WHAT IS NEEDED – Both the line containing "top: 152px;" and the line containing "1.10m；公共场所的临空且下部有人员活动部位的栏杆（栏板），在地面以上 0.10m 高度范围内不应留空。</p>" belong to the span. Output exactly that span from the listing below, and nothing outside it.

GIVEN RECORDS –
****************

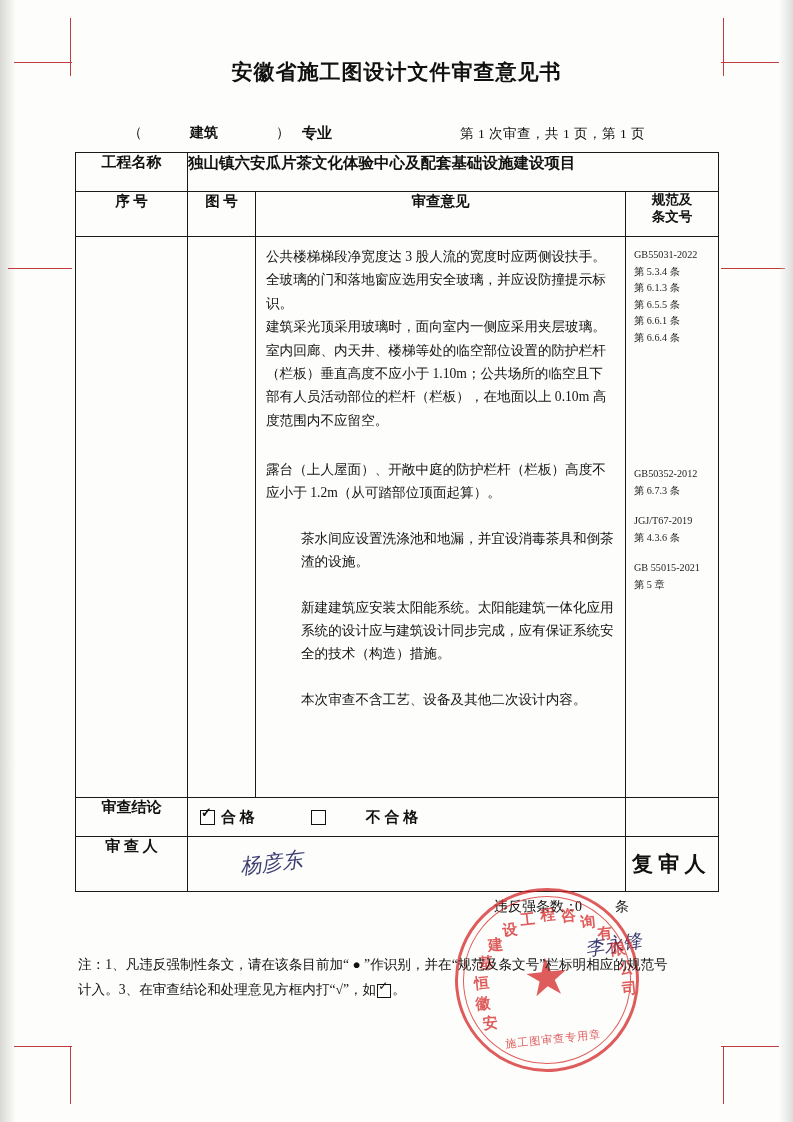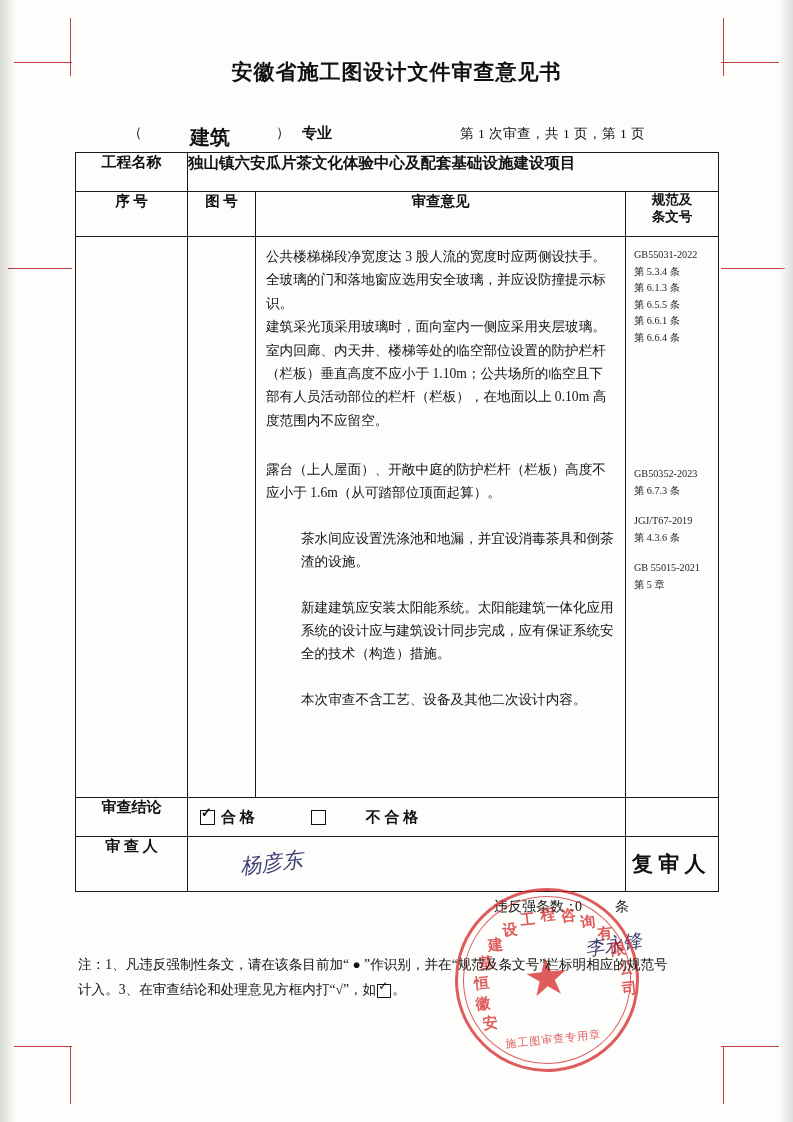--- a/index.html
+++ b/index.html
@@ -56,21 +56,21 @@
 
   .subline {
     position: absolute;
     top: 122px;
     left: 80px;
     width: 640px;
     height: 24px;
     font-size: 14px;
   }
   .subline .paren-open { position: absolute; left: 48px; top: 2px; }
-  .subline .major { position: absolute; left: 110px; top: 2px; font-weight: bold; font-size: 20px; }
+  .subline .major { position: absolute; left: 110px; top: 2px; font-weight: bold; font-size: 14px; }
   .subline .paren-close { position: absolute; left: 196px; top: 2px; }
   .subline .zhuanye { position: absolute; left: 222px; top: 2px; font-weight: bold; font-size: 15px;}
   .subline .review-no { position: absolute; left: 380px; top: 3px; font-size: 13.5px; letter-spacing: 0.5px; }
 
   table.main {
     position: absolute;
     top: 152px;
     left: 75px;
     width: 643px;
     border-collapse: collapse;
@@ -334,38 +334,38 @@
 
     <tr>
       <td class="body-cell"></td>
       <td class="body-cell"></td>
       <td class="body-cell">
         <div class="opinion">
           <p>公共楼梯梯段净宽度达 3 股人流的宽度时应两侧设扶手。</p>
           <p>全玻璃的门和落地窗应选用安全玻璃，并应设防撞提示标识。</p>
           <p>建筑采光顶采用玻璃时，面向室内一侧应采用夹层玻璃。</p>
           <p>室内回廊、内天井、楼梯等处的临空部位设置的防护栏杆（栏板）垂直高度不应小于 1.10m；公共场所的临空且下部有人员活动部位的栏杆（栏板），在地面以上 0.10m 高度范围内不应留空。</p>
-          <p class="gap2">露台（上人屋面）、开敞中庭的防护栏杆（栏板）高度不应小于 1.6m（从可踏部位顶面起算）。</p>
+          <p class="gap2">露台（上人屋面）、开敞中庭的防护栏杆（栏板）高度不应小于 1.2m（从可踏部位顶面起算）。</p>
           <p class="gap">茶水间应设置洗涤池和地漏，并宜设消毒茶具和倒茶渣的设施。</p>
           <p class="gap">新建建筑应安装太阳能系统。太阳能建筑一体化应用系统的设计应与建筑设计同步完成，应有保证系统安全的技术（构造）措施。</p>
           <p class="gap">本次审查不含工艺、设备及其他二次设计内容。</p>
         </div>
       </td>
       <td class="body-cell">
         <div class="codes">
           <div class="blk">
             <div>GB55031-2022</div>
             <div>第 5.3.4 条</div>
             <div>第 6.1.3 条</div>
             <div>第 6.5.5 条</div>
             <div>第 6.6.1 条</div>
             <div>第 6.6.4 条</div>
           </div>
           <div class="blk b2">
-            <div>GB50352-2023</div>
+            <div>GB50352-2012</div>
             <div>第 6.7.3 条</div>
           </div>
           <div class="blk b3">
             <div>JGJ/T67-2019</div>
             <div>第 4.3.6 条</div>
           </div>
           <div class="blk b4">
             <div>GB 55015-2021</div>
             <div>第 5 章</div>
           </div>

****************

RESULT OF THIS EXERCISE –
     top: 152px;
     left: 75px;
     width: 643px;
     border-collapse: collapse;
@@ -334,38 +334,38 @@
 
     <tr>
       <td class="body-cell"></td>
       <td class="body-cell"></td>
       <td class="body-cell">
         <div class="opinion">
           <p>公共楼梯梯段净宽度达 3 股人流的宽度时应两侧设扶手。</p>
           <p>全玻璃的门和落地窗应选用安全玻璃，并应设防撞提示标识。</p>
           <p>建筑采光顶采用玻璃时，面向室内一侧应采用夹层玻璃。</p>
           <p>室内回廊、内天井、楼梯等处的临空部位设置的防护栏杆（栏板）垂直高度不应小于 1.10m；公共场所的临空且下部有人员活动部位的栏杆（栏板），在地面以上 0.10m 高度范围内不应留空。</p>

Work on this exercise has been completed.